## Work item:
Leave out the pictures and print precisely the lines from the line with "color: #eab308 ->" to the final line of the entries, both ends included.

(Data for processing)

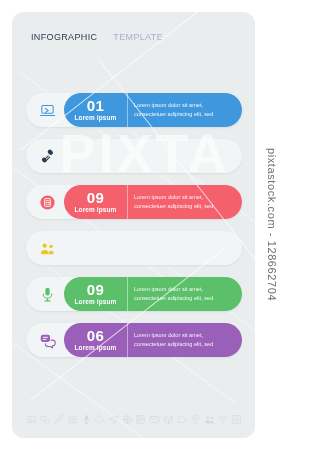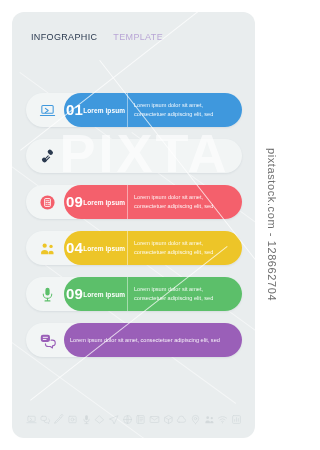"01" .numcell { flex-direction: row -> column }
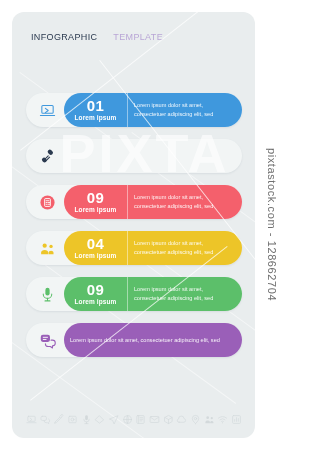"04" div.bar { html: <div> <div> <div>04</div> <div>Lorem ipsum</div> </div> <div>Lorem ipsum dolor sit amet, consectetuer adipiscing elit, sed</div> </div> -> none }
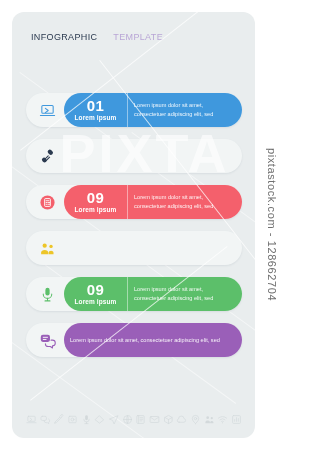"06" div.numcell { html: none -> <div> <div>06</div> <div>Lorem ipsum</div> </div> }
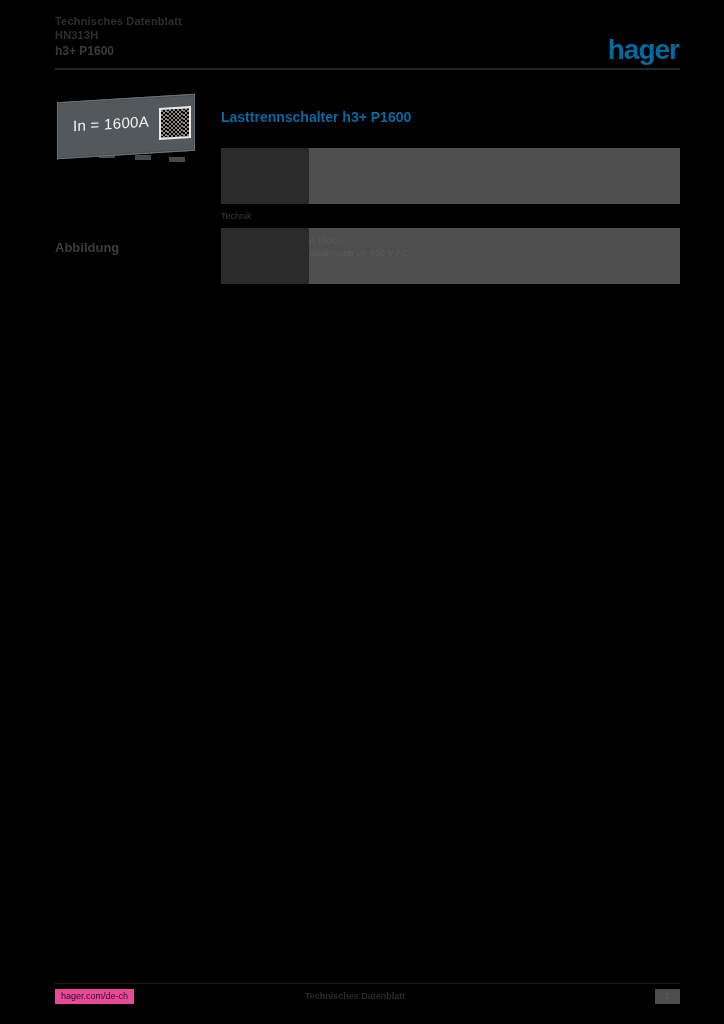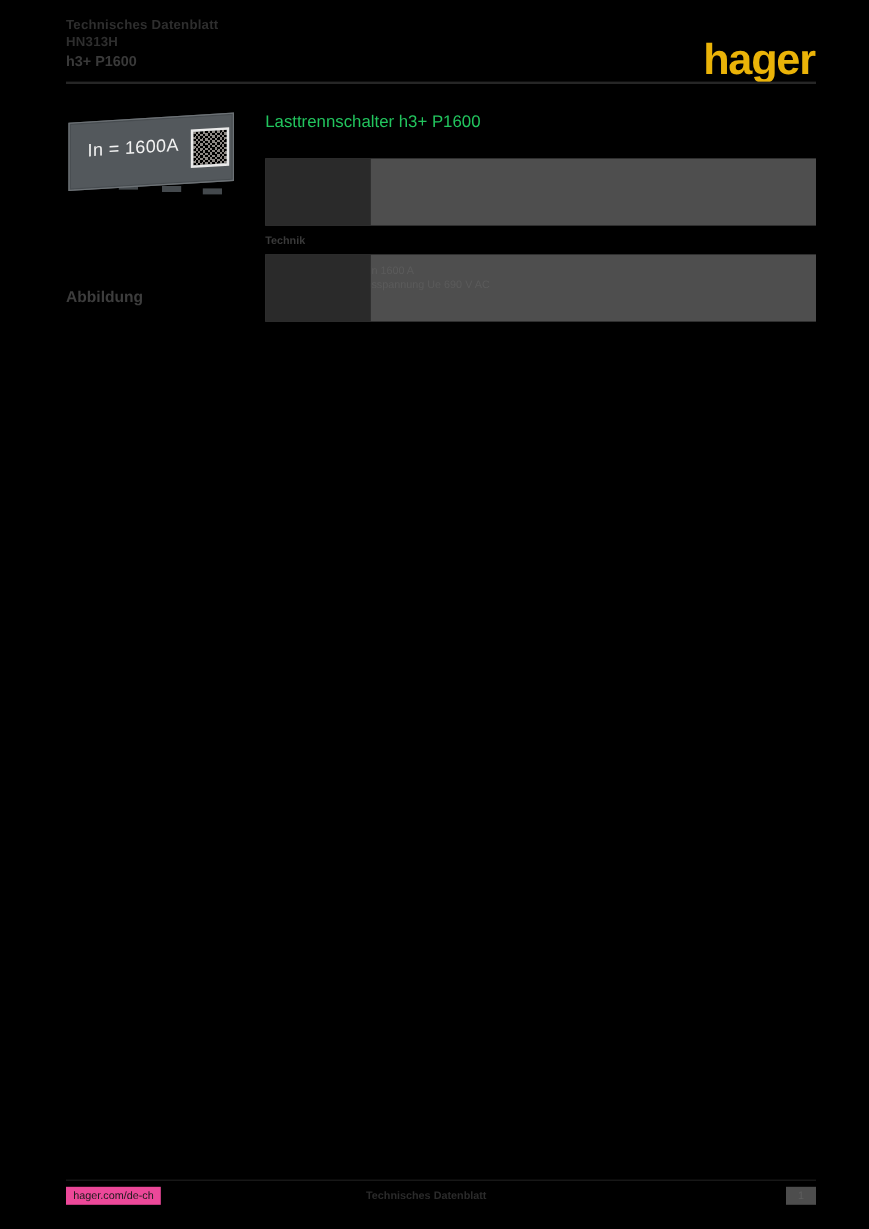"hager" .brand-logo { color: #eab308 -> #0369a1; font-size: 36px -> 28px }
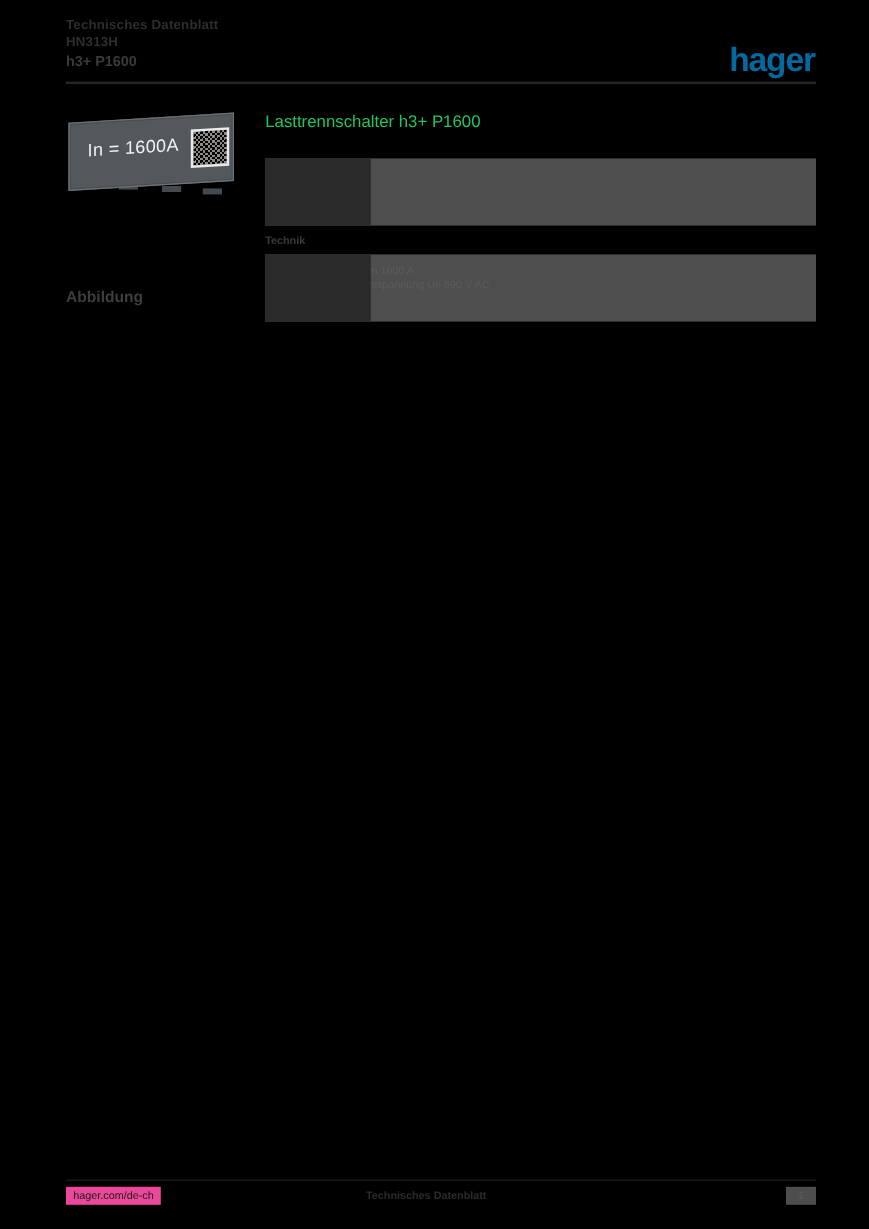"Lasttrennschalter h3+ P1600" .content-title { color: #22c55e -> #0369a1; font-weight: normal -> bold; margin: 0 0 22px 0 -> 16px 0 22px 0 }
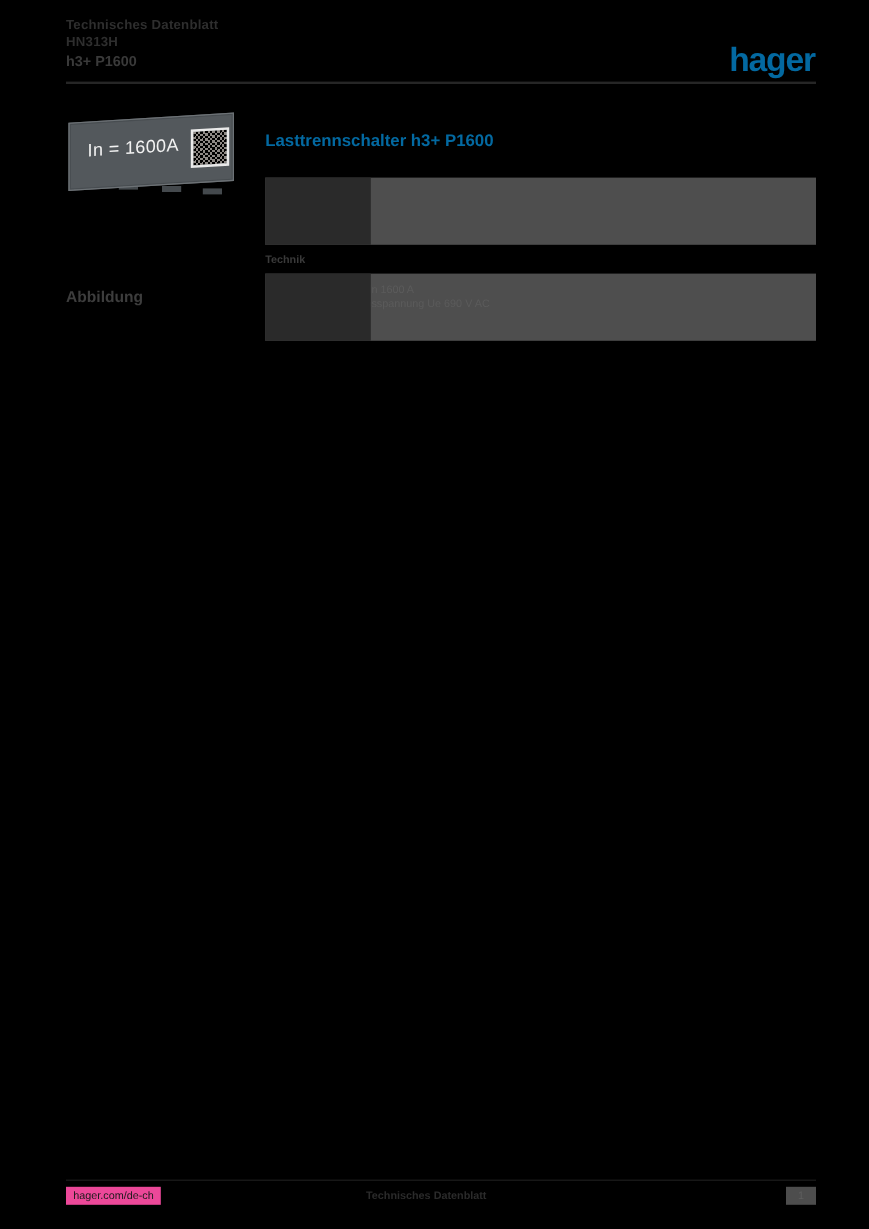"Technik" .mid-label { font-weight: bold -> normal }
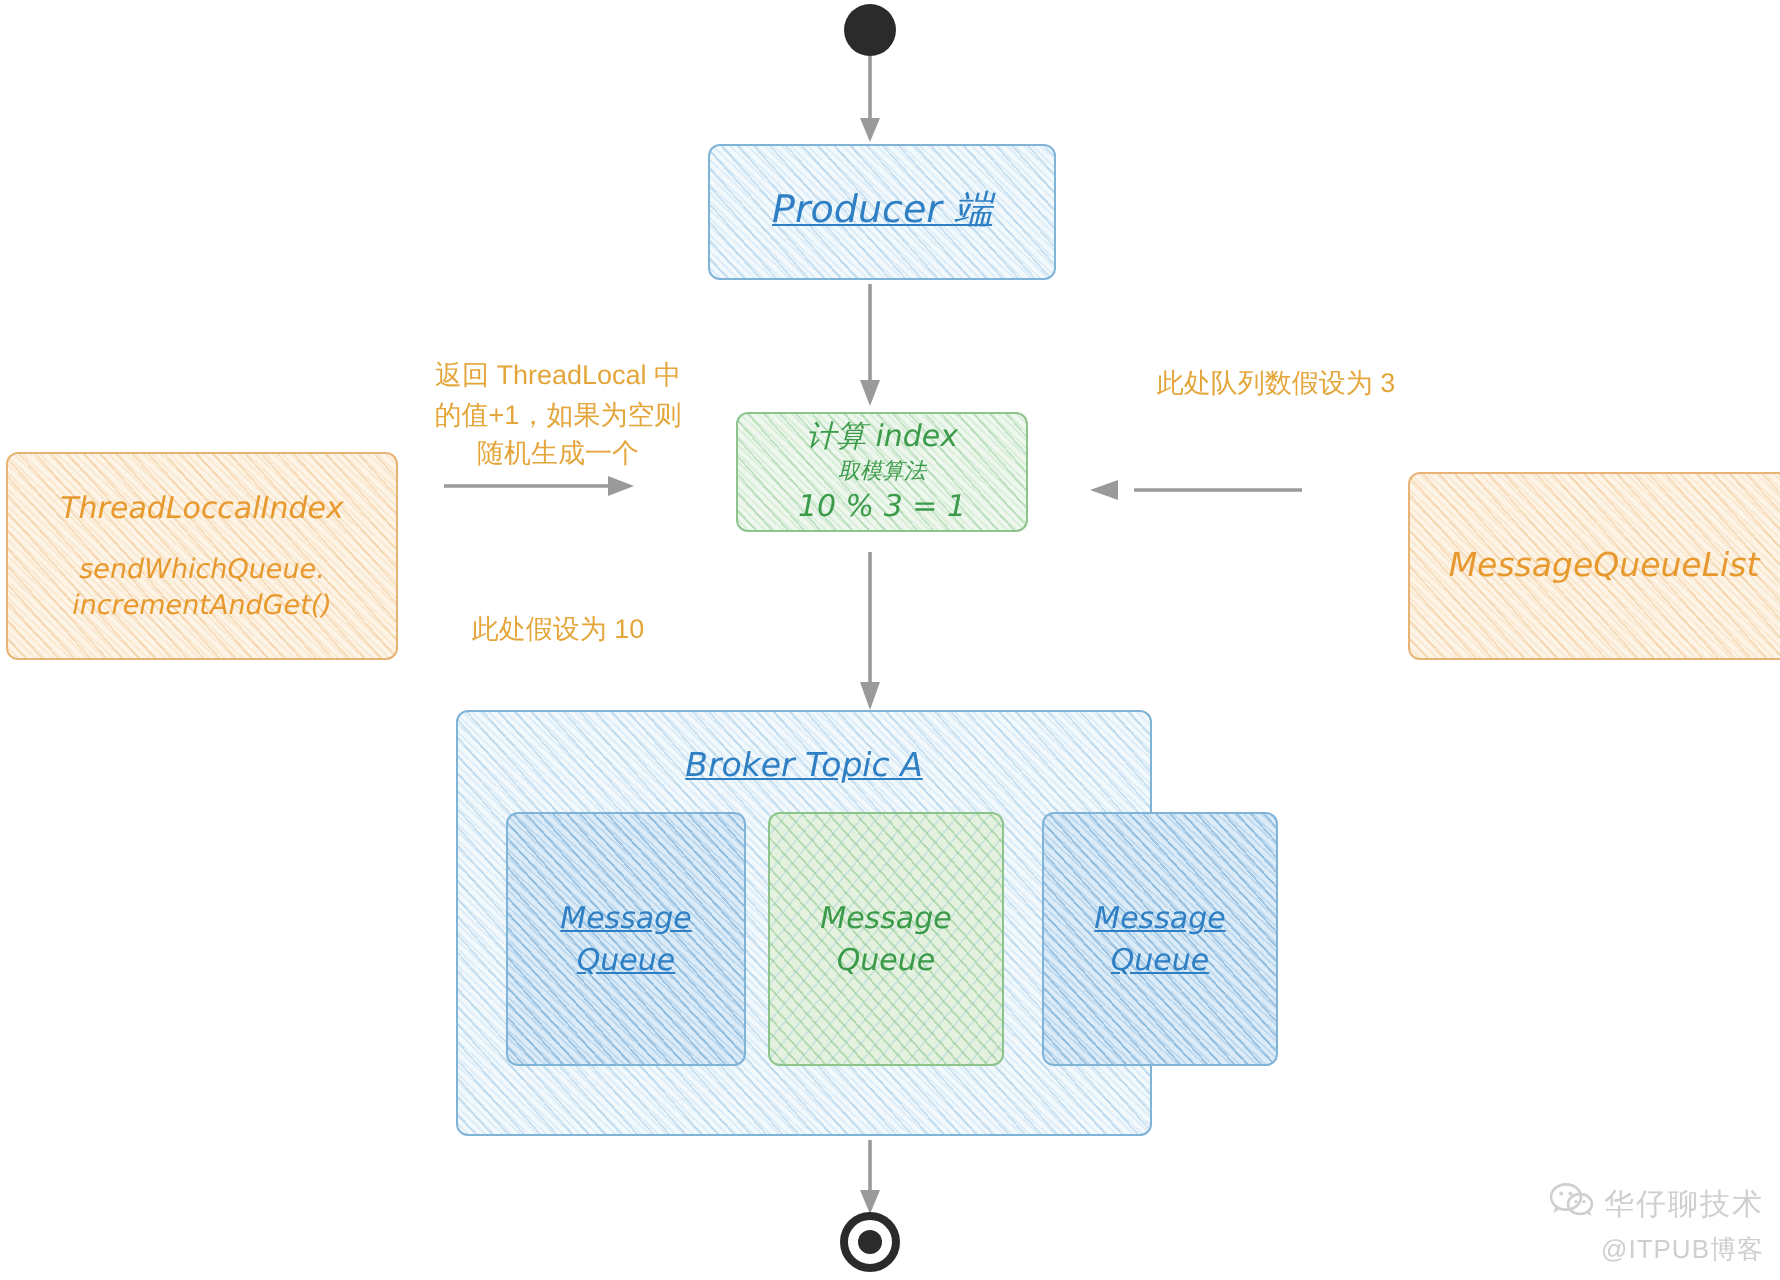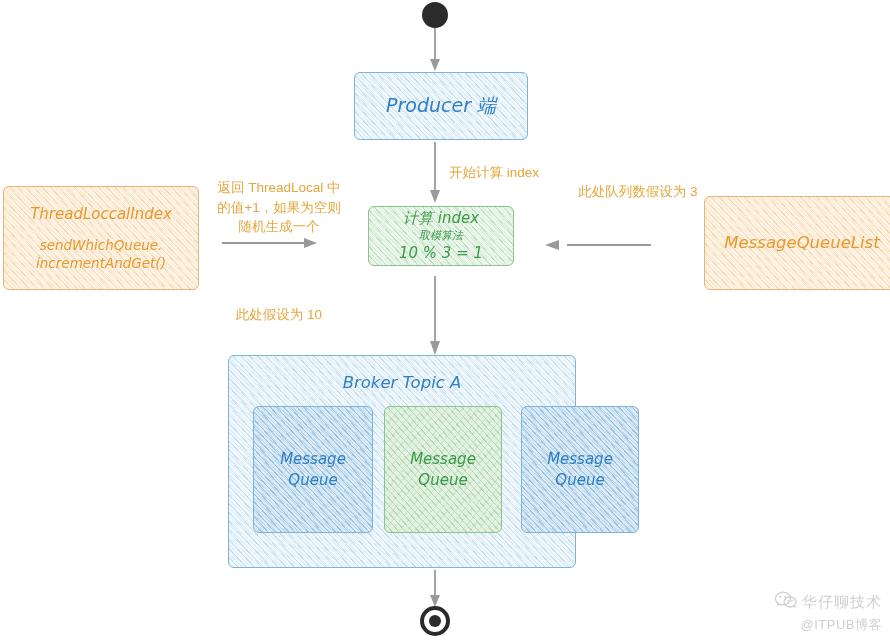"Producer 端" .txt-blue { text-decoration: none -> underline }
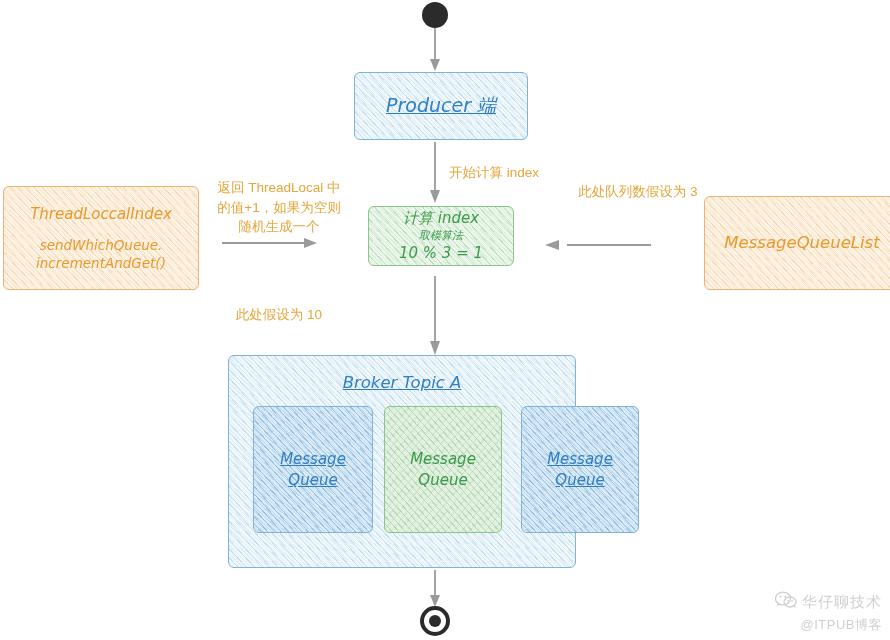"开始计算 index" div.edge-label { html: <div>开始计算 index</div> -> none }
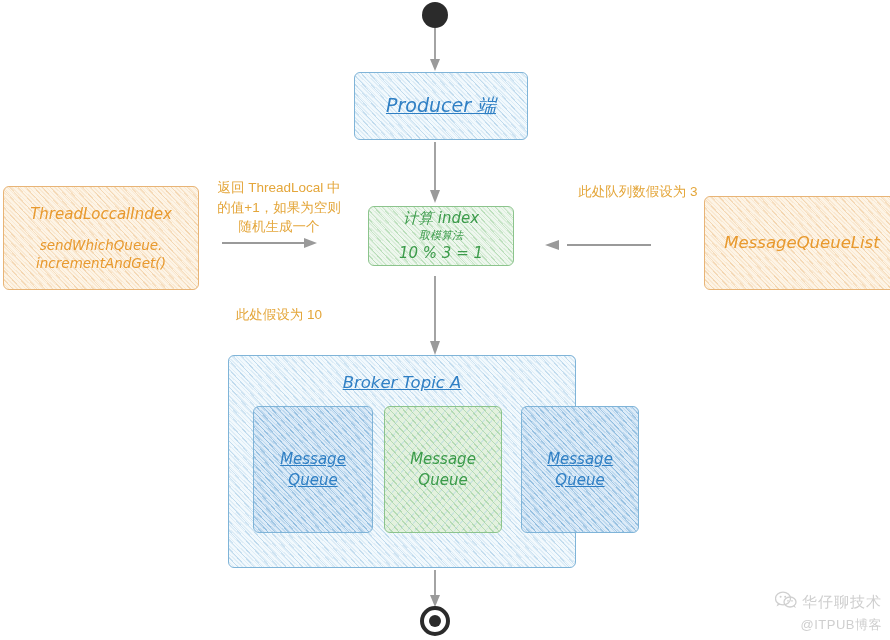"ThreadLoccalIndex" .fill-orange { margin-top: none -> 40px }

(End Data for processing)

## Exercise solution:
"hager" .brand-logo { color: #eab308 -> #0369a1; font-size: 36px -> 28px }
"Lasttrennschalter h3+ P1600" .content-title { color: #22c55e -> #0369a1; font-weight: normal -> bold; margin: 0 0 22px 0 -> 16px 0 22px 0 }
"Technik" .mid-label { font-weight: bold -> normal }
"Producer 端" .txt-blue { text-decoration: none -> underline }
"开始计算 index" div.edge-label { html: <div>开始计算 index</div> -> none }
"ThreadLoccalIndex" .fill-orange { margin-top: none -> 40px }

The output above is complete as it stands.